Hello again toastiefiends! Today’s experiment was inspired by Annabel Longbean’s tribute to the World Of The Toastie and our ‘Willy Wonka’ skillz – anyone fancy a Candy Floss toasted sandwich to go with their lickable wallpaper?

So, it used to be that you could only get candy floss at special events like school fairs and A&P shows, but these days it seems to be available everywhere in pre-bagged form. Buying candy floss at your local supermarche may be convenient for toastie experiments, sure, but it sadly lacks the excitement that used to be associated with the acquisition of candy floss in childhood. At some stage I must take a toastie maker along to an A&P show and see if this experiment works out any better under more authentic conditions.

Cross-section of pre-bagged candy floss. In the clinical environment of the Toastie Project Laboratories it appears that candy floss is essentially just a big lump of pink sugar with a lot of air thrown in.

But up close it’s like a fluffy pink nebula! So soft and so full of sugar. I bet it’s what unicorns sleep on at night, dreaming their unicorny dreams.

Or maybe it’s what they use to insulate their unicorn houses with. It wouldn’t be much use in the rain however as it would start to melt. Though, if you’re a unicorn, does it ever rain I wonder?

Alas there are some questions even the researchers at the Toastie Project Laboratories can’t answer. We can however construct a pretty awesome looking candy floss sandwich, which is what I wished my school lunches were like when I was seven.

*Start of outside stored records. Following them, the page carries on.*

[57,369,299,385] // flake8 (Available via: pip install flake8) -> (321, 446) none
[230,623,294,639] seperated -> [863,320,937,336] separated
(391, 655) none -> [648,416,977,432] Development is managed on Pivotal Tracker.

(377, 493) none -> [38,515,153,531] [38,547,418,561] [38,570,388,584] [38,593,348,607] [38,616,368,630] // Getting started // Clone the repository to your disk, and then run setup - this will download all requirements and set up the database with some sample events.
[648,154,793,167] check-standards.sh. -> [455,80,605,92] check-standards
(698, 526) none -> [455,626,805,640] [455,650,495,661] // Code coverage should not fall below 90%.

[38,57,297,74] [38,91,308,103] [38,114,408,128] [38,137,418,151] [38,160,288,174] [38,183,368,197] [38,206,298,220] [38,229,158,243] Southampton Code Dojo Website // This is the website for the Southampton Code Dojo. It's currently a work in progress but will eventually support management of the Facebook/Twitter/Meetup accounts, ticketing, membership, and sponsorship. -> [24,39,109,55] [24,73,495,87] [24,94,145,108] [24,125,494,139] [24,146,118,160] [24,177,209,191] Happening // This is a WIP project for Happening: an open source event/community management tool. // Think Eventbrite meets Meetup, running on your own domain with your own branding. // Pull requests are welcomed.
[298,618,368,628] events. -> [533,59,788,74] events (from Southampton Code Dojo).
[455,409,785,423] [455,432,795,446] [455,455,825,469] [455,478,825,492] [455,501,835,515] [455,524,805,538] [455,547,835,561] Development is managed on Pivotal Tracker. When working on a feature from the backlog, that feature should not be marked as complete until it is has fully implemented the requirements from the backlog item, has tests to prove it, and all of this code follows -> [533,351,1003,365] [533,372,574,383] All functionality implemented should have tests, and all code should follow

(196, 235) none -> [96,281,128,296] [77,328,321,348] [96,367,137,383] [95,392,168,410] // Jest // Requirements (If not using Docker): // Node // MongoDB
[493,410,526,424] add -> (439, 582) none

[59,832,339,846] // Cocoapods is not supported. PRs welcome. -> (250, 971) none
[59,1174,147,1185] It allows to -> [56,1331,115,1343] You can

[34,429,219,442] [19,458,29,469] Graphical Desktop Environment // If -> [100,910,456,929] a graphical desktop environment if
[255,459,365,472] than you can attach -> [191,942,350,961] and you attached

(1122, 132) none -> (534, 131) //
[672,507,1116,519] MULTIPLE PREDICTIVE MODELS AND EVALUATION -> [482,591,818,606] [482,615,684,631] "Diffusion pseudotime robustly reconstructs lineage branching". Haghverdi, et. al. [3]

Time for toasting! Keen observers may note the use of baking paper on the lower plate of the toastie maker. I was apprehensive about whether this experiment would get as messy as the K Bar Toastie Incident, and decided to take precautionary measures to protect the toastie maker. Keener observers may also note the bits of cooked-on cheese and other fillings from previous toasted sandwiches, that decorate the toastie maker like badges of honour. Yeah I could clean them off, but where would be the glory in that?

The actual toasting process was very quick, and my fears about Potential Candy Floss Meltdown were quickly allayed.  As soon as it started to cook it quickly dissolved in heaps of steam and hardened into darker pink granules, so no leakage was to be had.

After only a minute or so of cooking, it’s all dissolved and is very flat indeed.


The cross section makes this look like an innocuous jam sandwich. Actually that gives me an idea, I haven’t toasted anything with jam in it yet…

The innards are pink and crunchy, and show just how much of a metamorphosis the candy floss has undergone. It gets crunchier as it cools and the taste is intriguingly similar to fairy bread – but surprisingly not at all like candy floss. Or snozzberries. It would, however, be the perfect snack after a refreshing dip in a chocolate waterfall.


Toastability – 5/5, no muss, no fuss and super quick to cook.

Taste – 3.5/5, perfectly edible but the unexpected similarity to fairy bread was a little weird and off-putting. Much like Gene Wilder.